====== Supplied data

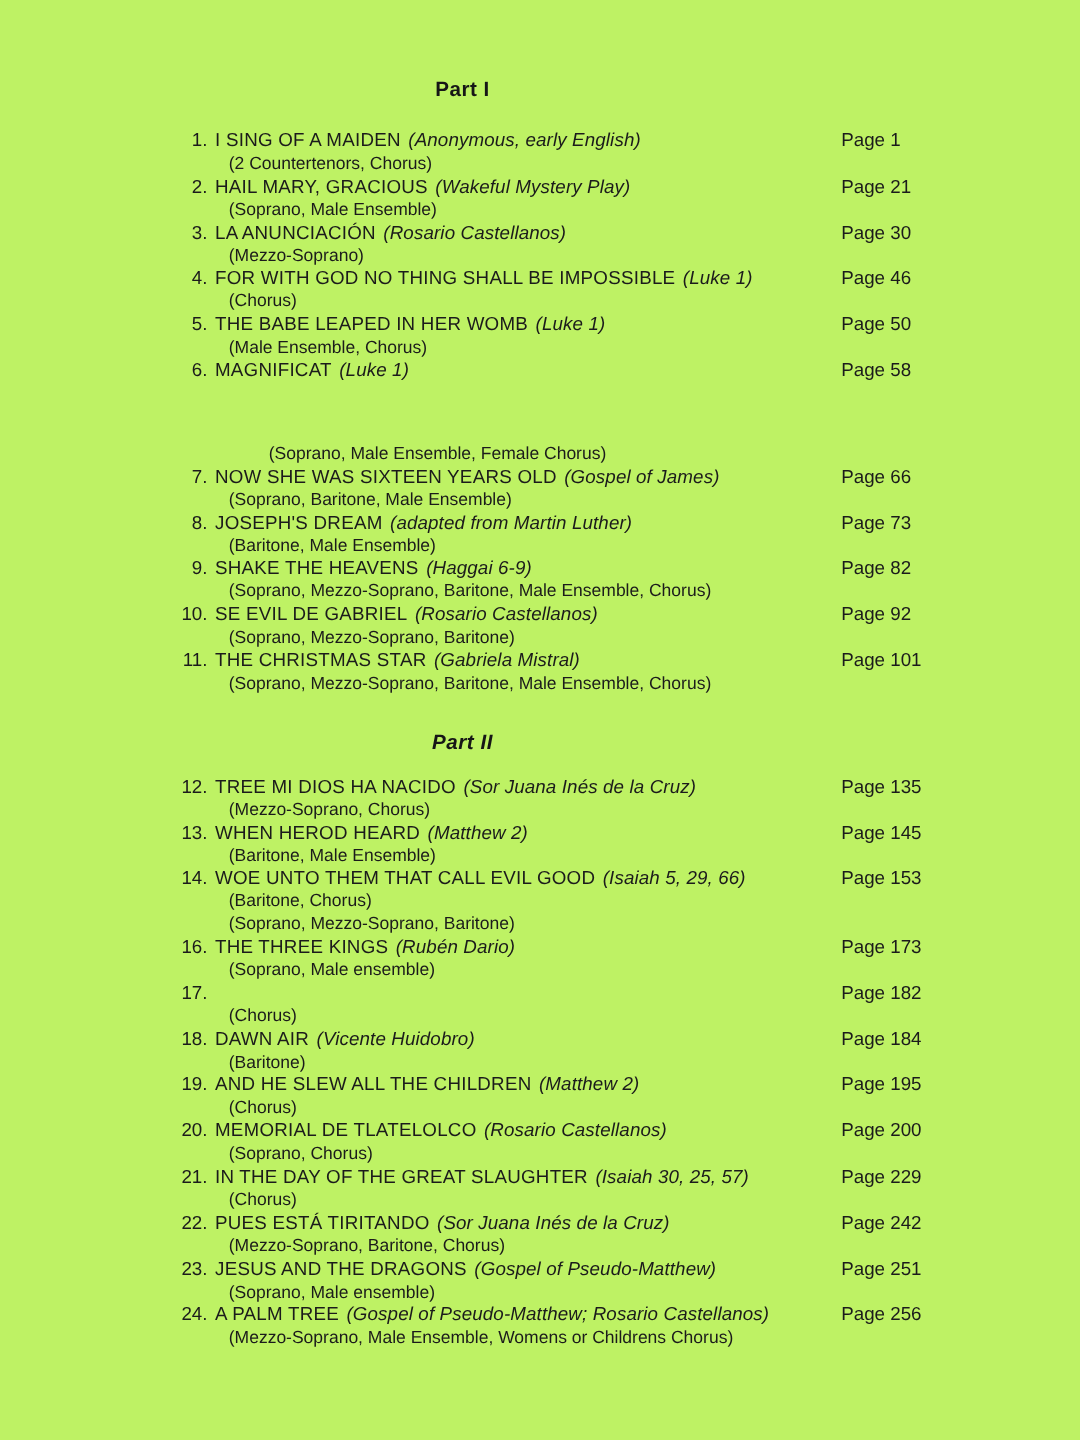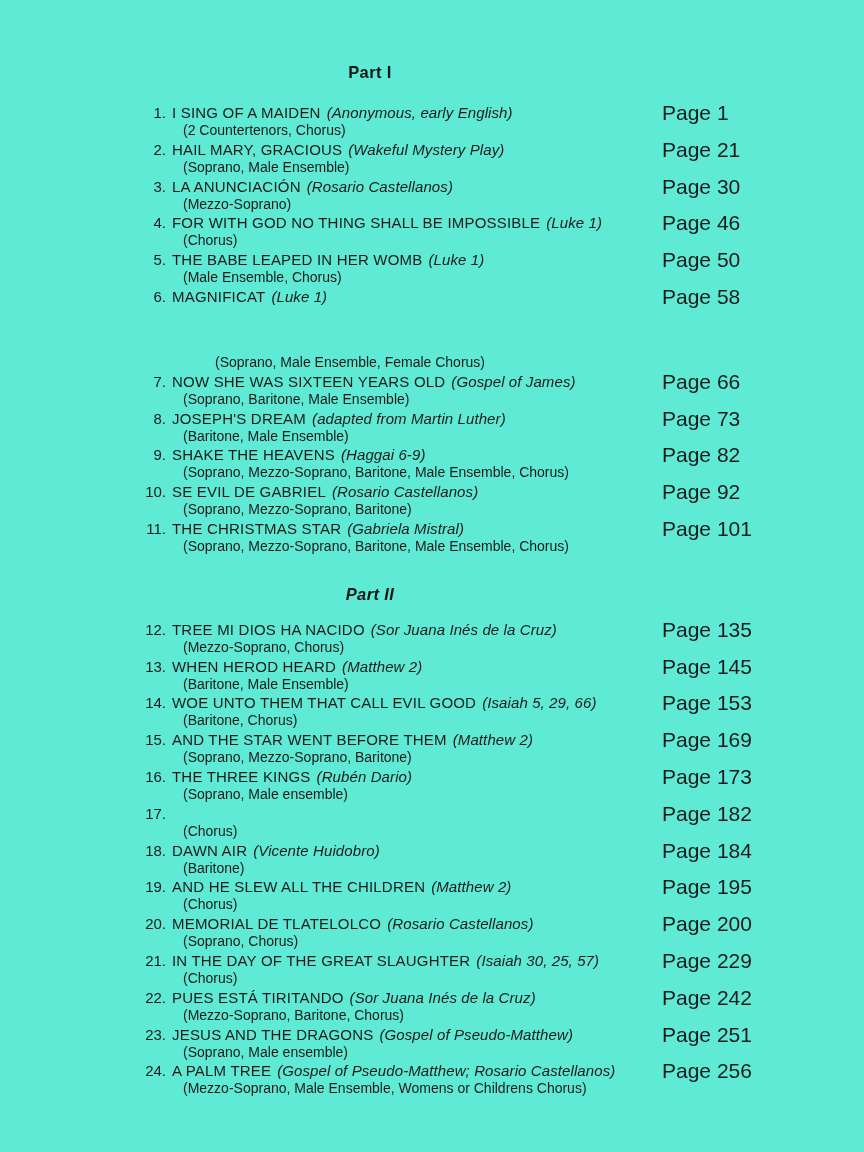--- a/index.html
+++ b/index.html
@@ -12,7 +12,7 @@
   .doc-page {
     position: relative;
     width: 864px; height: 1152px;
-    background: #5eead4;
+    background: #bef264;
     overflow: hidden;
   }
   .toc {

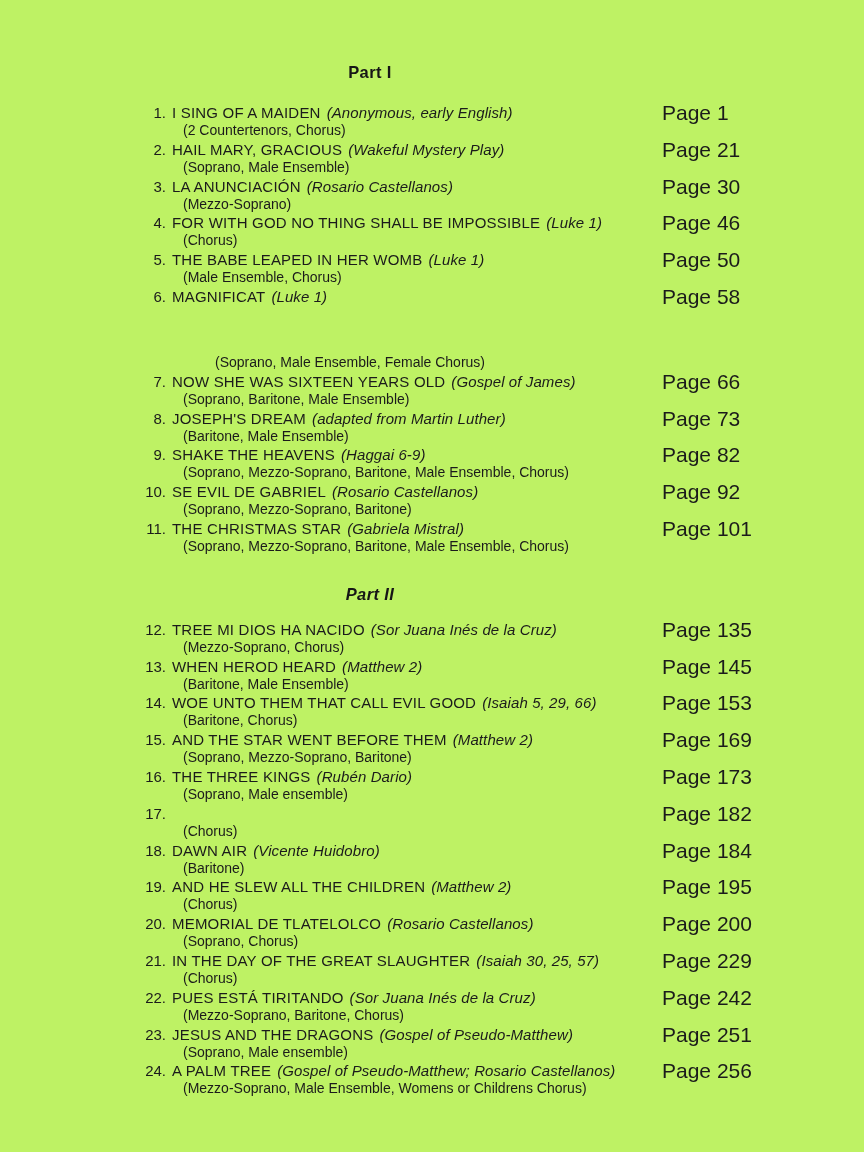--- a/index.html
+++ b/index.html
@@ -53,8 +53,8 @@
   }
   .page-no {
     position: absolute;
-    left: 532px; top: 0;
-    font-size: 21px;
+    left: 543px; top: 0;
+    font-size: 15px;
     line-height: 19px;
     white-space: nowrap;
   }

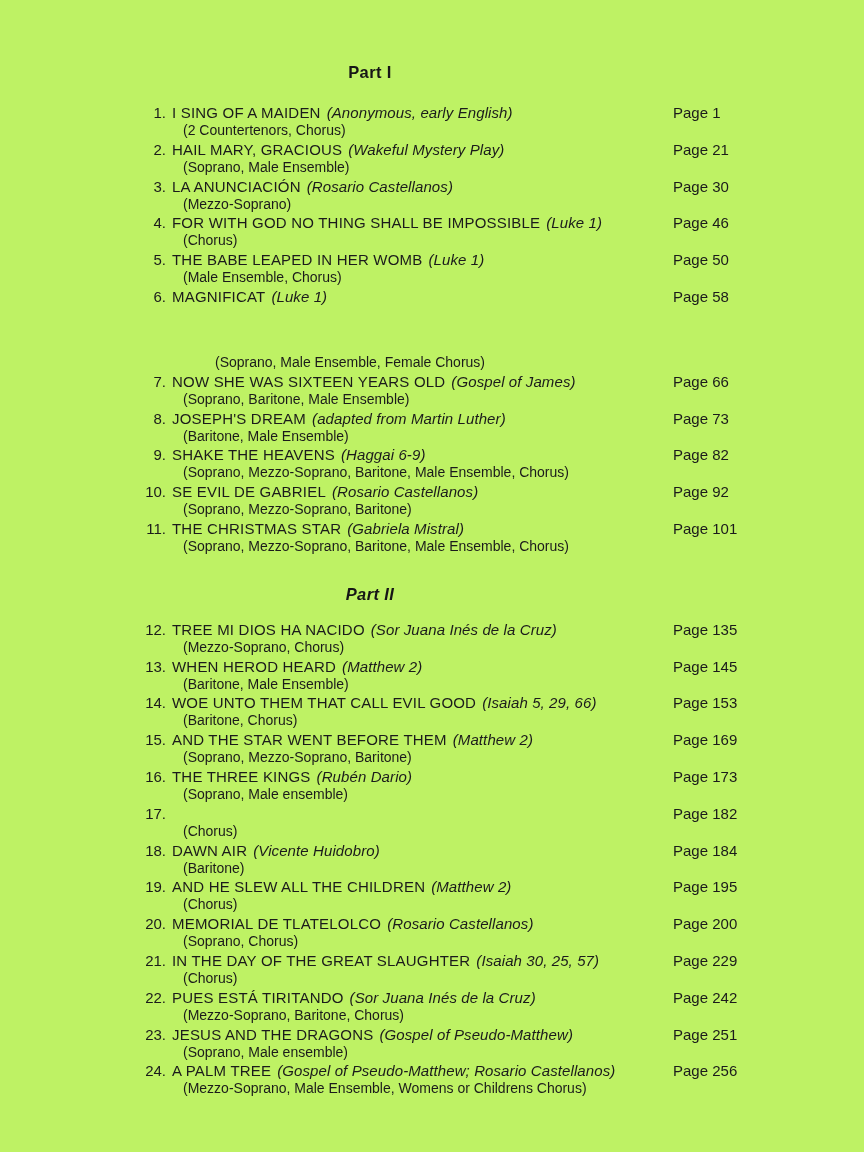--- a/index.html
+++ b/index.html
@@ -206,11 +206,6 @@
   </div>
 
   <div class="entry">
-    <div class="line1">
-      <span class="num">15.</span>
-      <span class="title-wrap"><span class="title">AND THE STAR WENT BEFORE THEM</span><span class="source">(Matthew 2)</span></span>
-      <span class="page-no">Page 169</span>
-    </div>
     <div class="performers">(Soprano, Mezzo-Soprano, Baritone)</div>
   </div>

============

▸ **What to do**: Write every record out again exactly; no pictures belong in the copy.

▸ **Output for this exercise**:
--- a/index.html
+++ b/index.html
@@ -12,7 +12,7 @@
   .doc-page {
     position: relative;
     width: 864px; height: 1152px;
-    background: #5eead4;
+    background: #bef264;
     overflow: hidden;
   }
   .toc {

--- a/index.html
+++ b/index.html
@@ -53,8 +53,8 @@
   }
   .page-no {
     position: absolute;
-    left: 532px; top: 0;
-    font-size: 21px;
+    left: 543px; top: 0;
+    font-size: 15px;
     line-height: 19px;
     white-space: nowrap;
   }

--- a/index.html
+++ b/index.html
@@ -206,11 +206,6 @@
   </div>
 
   <div class="entry">
-    <div class="line1">
-      <span class="num">15.</span>
-      <span class="title-wrap"><span class="title">AND THE STAR WENT BEFORE THEM</span><span class="source">(Matthew 2)</span></span>
-      <span class="page-no">Page 169</span>
-    </div>
     <div class="performers">(Soprano, Mezzo-Soprano, Baritone)</div>
   </div>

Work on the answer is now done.